The company is now aiming to have at least one Blabla till in each of its hypermarkets around France by the end of March, reported.

There are around 150 shops in France that currently have this type of slow checkout, the news site stated.

“The concept is simple,” Gaelle Prampart, head of Carrefour’s customer experience, said.

“The checkout is signposted in the aisle and each customer can choose to go through it. The idea is to take the time to talk to people who want to.”

There is no time limit, and while the checkouts are noticeably slower than traditional tills, customers are reportedly also conscious not to linger too long if others are waiting.

It humanises the process

The Carrefour in Épinal in the Vosges (Grand Est) has one Blabla till out of a total of 23.

Patrick, a local customer, told Franceinfo he liked the idea of it.

“I think it's good. It humanises things a bit more,” he said.

“I think it's probably more pleasant for the cashiers. It's a difficult job where people are indifferent, they hardly say hello. They are never happy. So I'd say it's more of a plus."
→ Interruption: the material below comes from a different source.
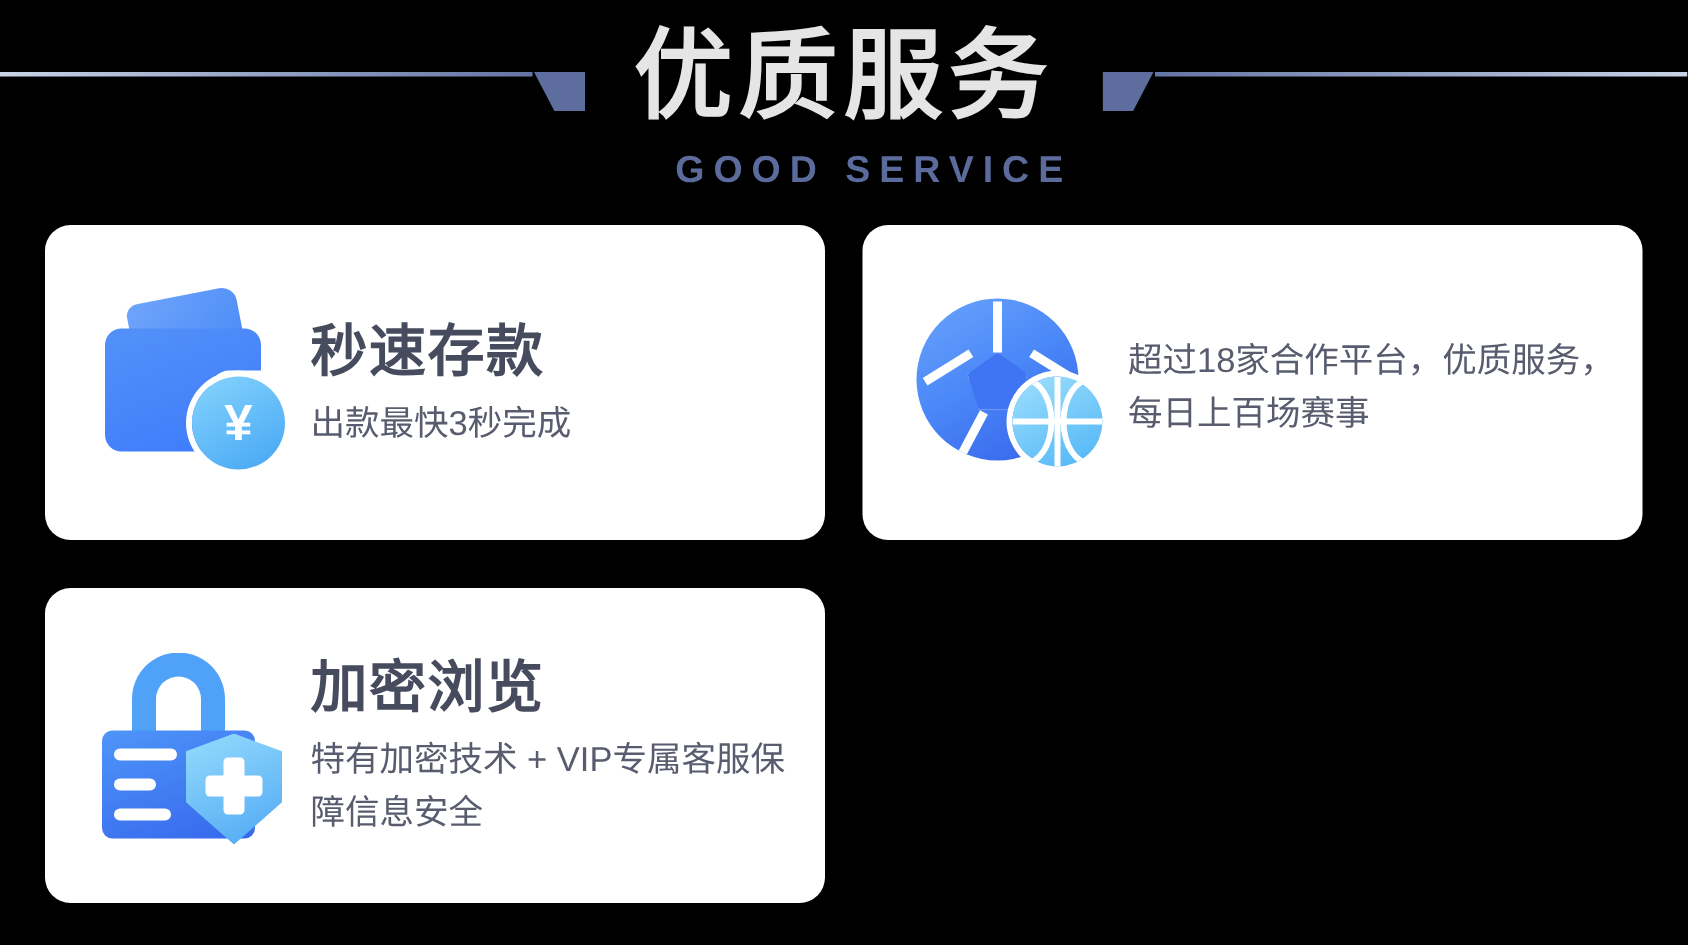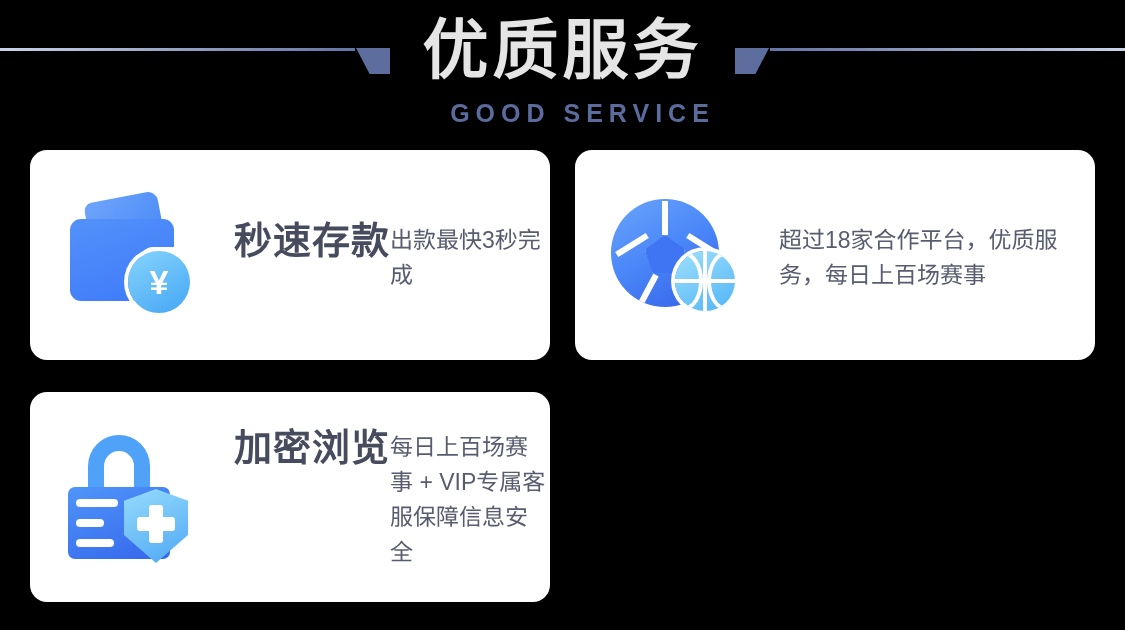"秒速存款" .card-text { flex-direction: row -> column; margin-left: 40px -> 13px }
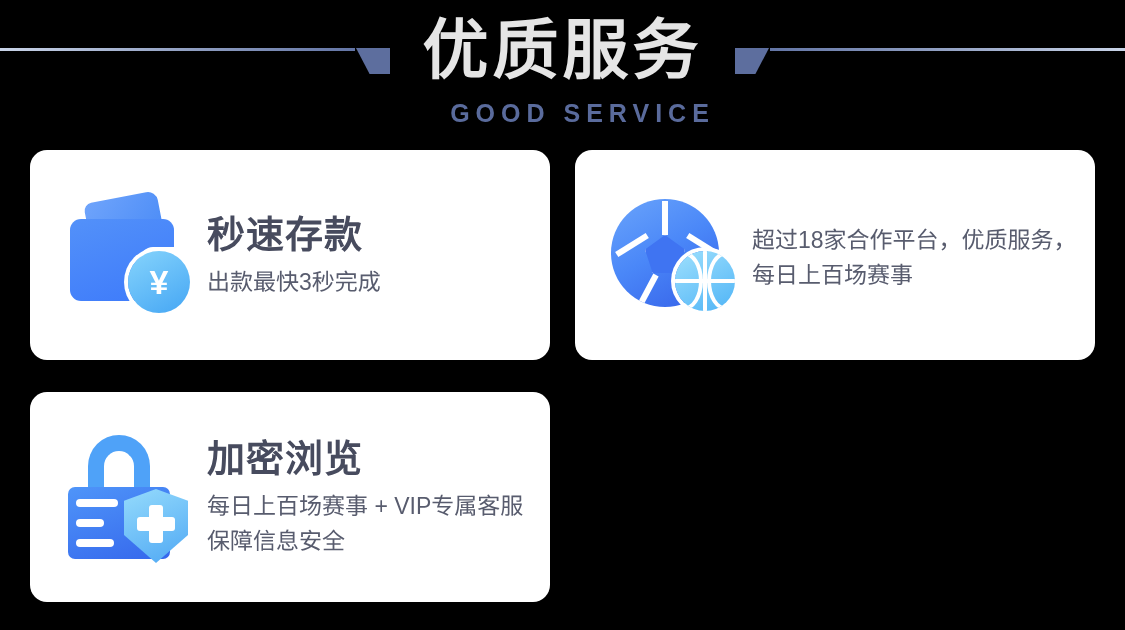"每日上百场赛事 + VIP专属客服保障信息安全" div.card-desc { text: 每日上百场赛事 -> 特有加密技术 }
Corinne, who works behind the Blabla till in the shop in Épinal, confirms Patrick’s belief that it is more enjoyable for the staff.

“It's true that we're better considered at these checkouts,” she said.

“Frankly, I'm happy. When I arrive, I know I'll have a good day. And conversely, I also see the happiness in people when they come to the checkout.

“I don't notice the hours passing. I feel like I'm in my own little business. I feel good."

Going against the self-service takeover

The launch of the slow checkouts comes at a time when there are increasingly more self-service checkouts in supermarkets in France.

Between 2018 and 2021, the number of hypermarkets with self-service checkouts increased from 81% to 88%, Laurent Jamin, business development and sales manager of Nielsen TradeDimensions told Le Parisien.

This includes 99% of Auchan’s hypermarkets, 92% of Carrefour’s and 95% of Hyper U’s.

The percentage of supermarkets in France with self service tills increased from 39% to 43% in the same timeframe.